• We are a multilingual website again. Read the notice about this.
  • Understand AI use at MyPTSD: all AI use is explained in our AI help page. AI use is by choice here. It exists if you want it, but does nothing unless you choose to use it.

The Day I Realized Ptsd Was A Life Long Condition?

Status
Not open for further replies.
The understanding of PTSD as well as the accepted acronym has been an longtime forth coming in being sanctioned by the DSM. As a result much of my trauma based therapy over a half of century did not adequately deal nor present regulation techniques outside of prescribed masking drugs.

I often felt shame based depression for not totally recovering and re-dealing with PTSD each time I went to therapy through out those many years... until I came here. I learned the science & truth presented by post such as these, Anthony, members and staff which helped me accept that there was nothing to hide nor be ashamed about.

Had any of the therapist had the foresight or knowledge as is available to us at this time, I would have gladly accepted that PTSD is a life long companion with less inner critic flogging as well as despair. So I was relieved to find this out.

With new inner confidence + the kind acceptance from this community, I have been moving forward in regulation without false shame from not eradicating my condition. Thank you sincerely for those gifts.
 
I was ultimately cool with it cuz I work in elder populations mainly with chronic illnesses and have some of those myself. I would of course, RATHER be "healed" but have come to realize that it isn't likely. So I decided it was "adversity" and that in life I was not guaranteed anything except I was given a way to live with the condition... like a lot of my clients do and like I do for my physical status/ailments/conditions.

In the end I guess it made it easier to live with because the answer to most all of my physical conditions was "lifestyle change"... I consider PTSD to be a "lifestyle change" as well.
 
I think I know it will be a life long condition but I don't think I have fully accepted it quite yet and that is mainly because when I stoped treatment the first time my therapist told me that I was as good as I was going to get and that I had made a lot of improvement, and the therapist that I'm seeing now told me that they don't see me as diagnosable with PTSD even though I have symptoms of PTSD so there is the self doubting part of me that is telling me that I don't technically have it anymore but the other side that is standing up for myself reminds myself that there is scientific evidence that prolonged stress such as in PTSD changes how your brain works so it's a perminant thing.

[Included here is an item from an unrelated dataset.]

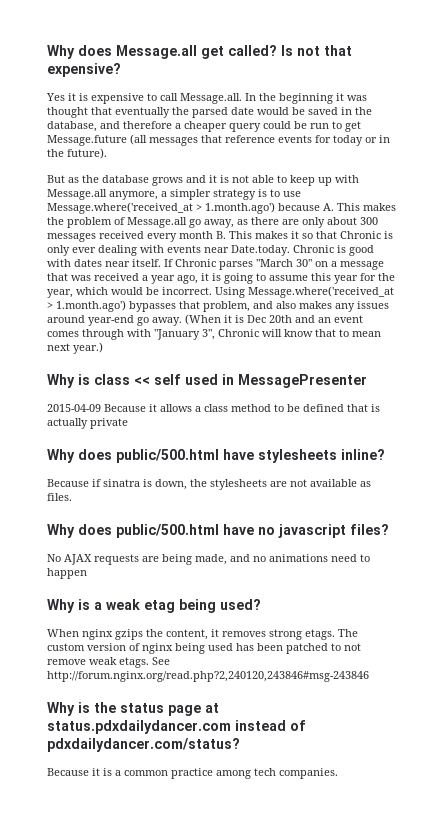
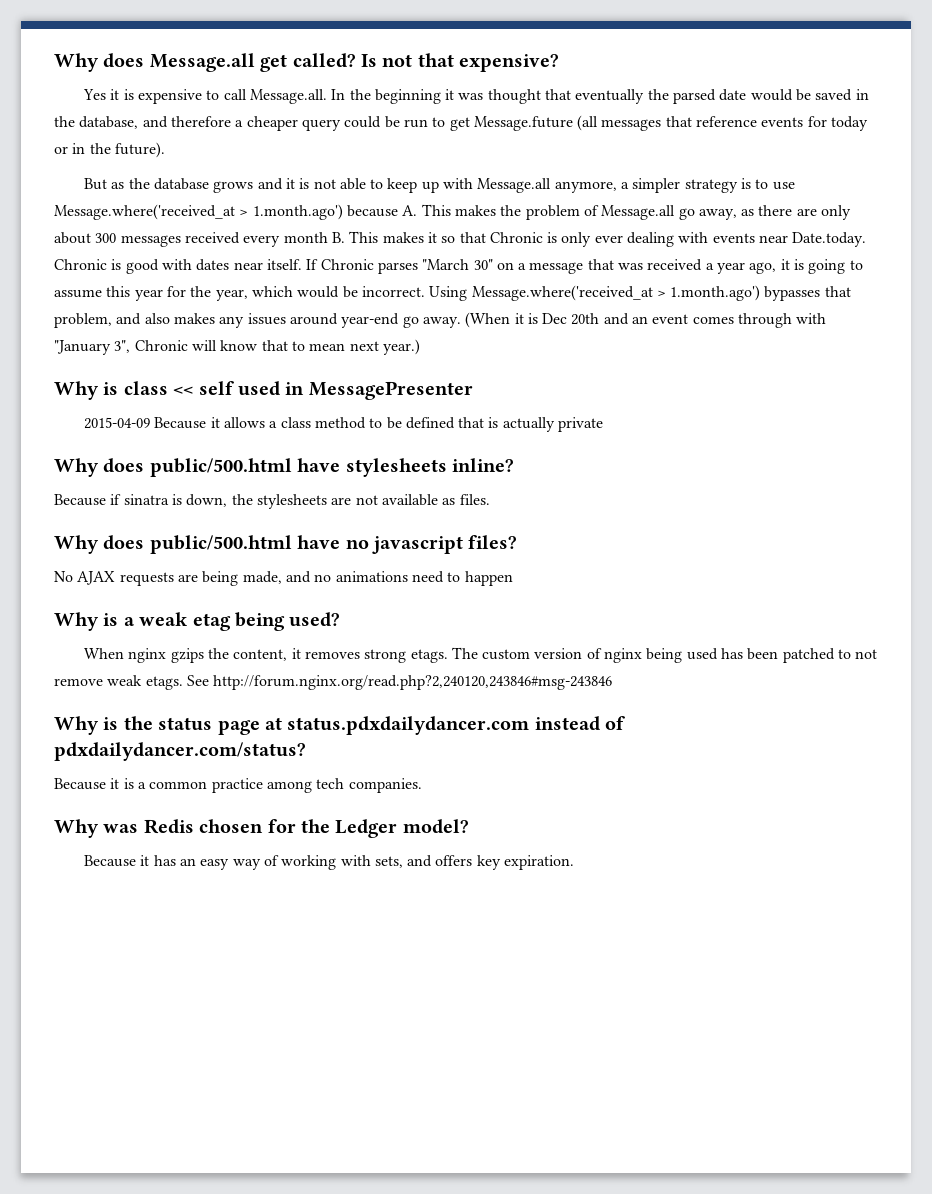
(338, 773) none -> [54,819,469,838] [83,855,575,870] // Why was Redis chosen for the Ledger model? // Because it has an easy way of working with sets, and offers key expiration.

But knowing that it is something that I will have the rest of my life is a little depressing when I think of the rest of my life because I'm only 26 and plan on living into my late 80's but at the same time it helps in another way knowing that it will stick with me the rest of my life so when different symptoms are noticed I don't wonder why the different symptoms are noticed but I accept it instead of judging myself for the symptoms
 
I've been bashing myself for 2 1/2 years because I "need this thing gone" and I need to be "fixed" or "cured" 100%. A big part of that is my fear of the label of "mental illness" and the stigma/discrimination/abuse that can go with that, as well as my own, self-admittedly very irrational fears that people in my personal life will use knowledge of my diagnosis/condition/treatment against me in various ways, to "take it all away from me". So it has been very much a constant state of despair because I have done X, Y, and Z and then some in terms of trying various treatments ... and it's still here. In fact, right now, I have to say I'm in just about the worst depression I've had since 2012 when my world blew up in my face.

I'm killing myself doing this - I don't want to have to go to doctors and therapists for some undetermined length of time, or maybe forever until I die. I'm self-conscious about it, embarrassed about it, and generally relate to the OP's statement about "shame-based depression" because that is what so much of my life is about.

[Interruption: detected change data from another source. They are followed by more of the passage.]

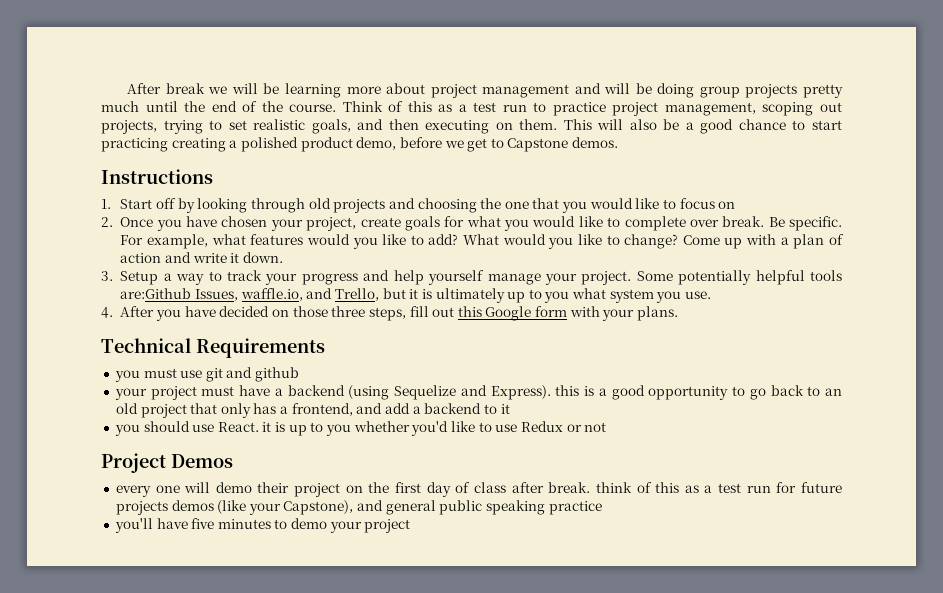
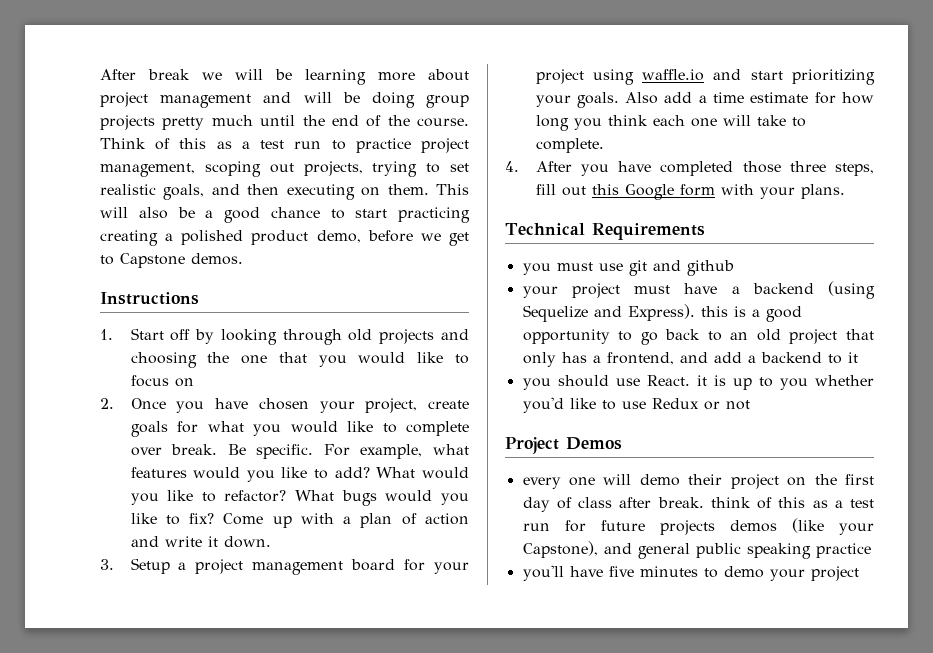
[624,234,679,249] change? -> [224,490,470,506] [130,513,215,525] refactor? What bugs would you like to fix?
[176,270,842,285] [120,288,712,303] way to track your progress and help yourself manage your project. Some potentially helpful tools are:Github Issues, waffle.io, and Trello, but it is ultimately up to you what system you use. -> [195,559,470,575] [535,69,875,85] [535,92,874,108] [535,115,806,131] [535,138,604,153] project management board for your project using waffle.io and start prioritizing your goals. Also add a time estimate for how long you think each one will take to complete.
[219,306,289,317] decided on -> [660,161,734,176] completed

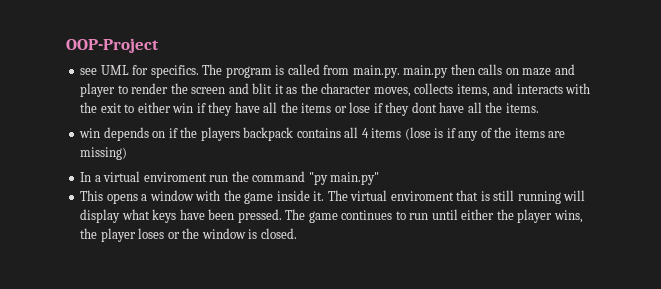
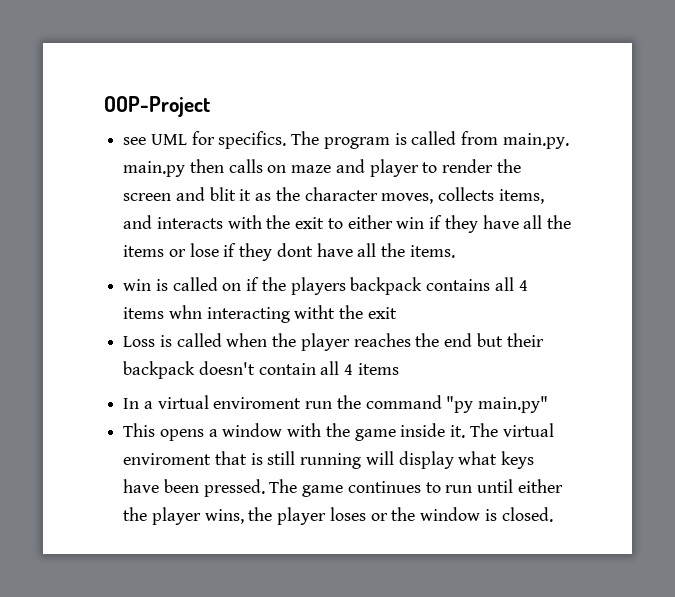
[103,127,149,141] depends -> [155,277,218,291] is called
[404,127,566,141] [80,147,128,160] (lose is if any of the items are missing) -> [168,305,397,323] [123,333,544,351] [123,361,399,379] whn interacting witht the exit // Loss is called when the player reaches the end but their backpack doesn't contain all 4 items

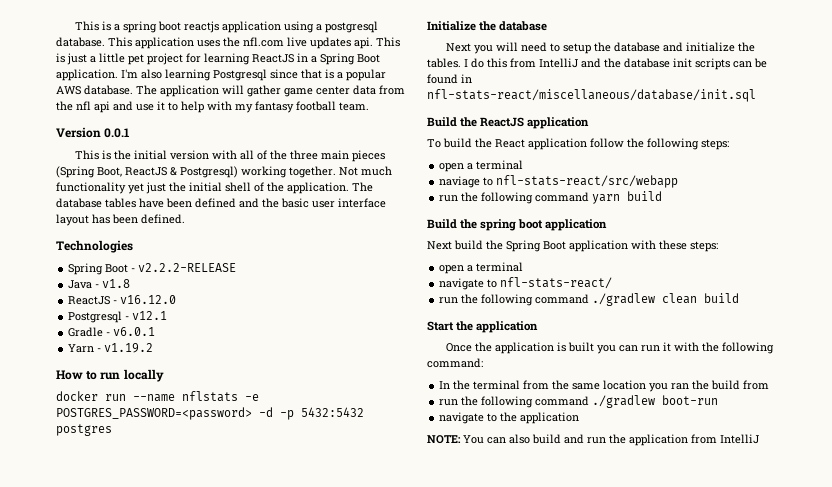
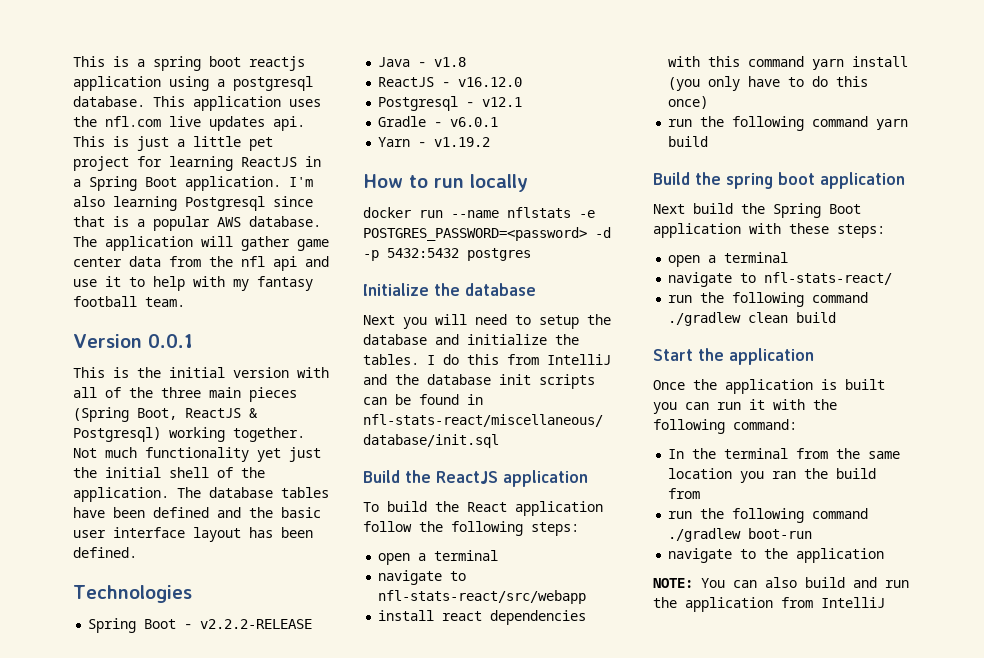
[439,176,481,188] naviage -> [378,570,443,585] navigate
(679, 181) none -> [378,610,587,625] [668,56,909,70] [668,76,869,91] [668,96,709,109] // install react dependencies with this command yarn install (you only have to do this once)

2 1/2 years later, and I still do things like ... always park in a different area of the parking lot each time I go to the therapist's office (twice a week) in the hopes that no one will notice my car is there frequently ... if someone else is on the elevator, I will push the button for a different floor and then take the stairs up or down a couple of flights as need be so no one sees me get off on "the floor" since the MH clinic where my therapist works for is enormous and takes up an entire floor in a large office tower. Slink into the pharmacy at odd times (like just before closing) to pick up refills. That sort of thing.

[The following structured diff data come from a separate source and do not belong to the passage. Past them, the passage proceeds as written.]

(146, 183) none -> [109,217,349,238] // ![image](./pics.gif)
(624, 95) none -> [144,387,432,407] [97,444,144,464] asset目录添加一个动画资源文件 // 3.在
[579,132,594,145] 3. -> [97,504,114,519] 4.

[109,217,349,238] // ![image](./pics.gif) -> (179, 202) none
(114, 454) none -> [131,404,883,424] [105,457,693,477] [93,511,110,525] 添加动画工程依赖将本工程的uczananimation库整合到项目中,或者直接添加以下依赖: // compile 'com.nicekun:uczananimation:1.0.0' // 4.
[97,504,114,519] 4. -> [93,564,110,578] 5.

Because I am so ashamed of "being crazy" in this society, and even more fearful of what people might do TO me as a result of "being crazy" - that I'm making myself crazy.
 
I was right there with you for the longest time MT. I'm really not sure quite what happened maybe I heard some other stories about people getting help but I was like you know what f*ck it. If people find out and don't like it then f*ck them I'm proud of myself for getting help and if they don't like me for it then they need to get the f*ck out of my life.
 
How did you react the day you realized PTSD was a life long condition?

It was a lightbulb moment. Oh. Wow. Okay... Well this all suddenly makes sense. Hugely relieving.

Have you accepted that PTSD is with you for life? If not, why not?

Yes & No. Whenever I get really bad off I don't have PTSD ;) I'm fine. Dammit.

It's a me thing. Broken bone? Fine. Sick as a dog? Fine. Starving? Dude. I'm fine. Broke, broken, homeless, beat down, chaseus mthfkrin I'm fine. Now go. away. & quit asking me stupid questions. I've had worse. This sucks, but I'll sort it. It's gonna be cake.

Did this realization make your thoughts on PTSD better or worse?

Both. The moral dilemma is a problem I haven't sorted, yet. Meaning, that the only kind of work I'm good at, the kind I've never had a problem going back to when I was just effin crazy? (Cause hell, we're all crazy in one way or another.). Where's my honor in this one? I don't know.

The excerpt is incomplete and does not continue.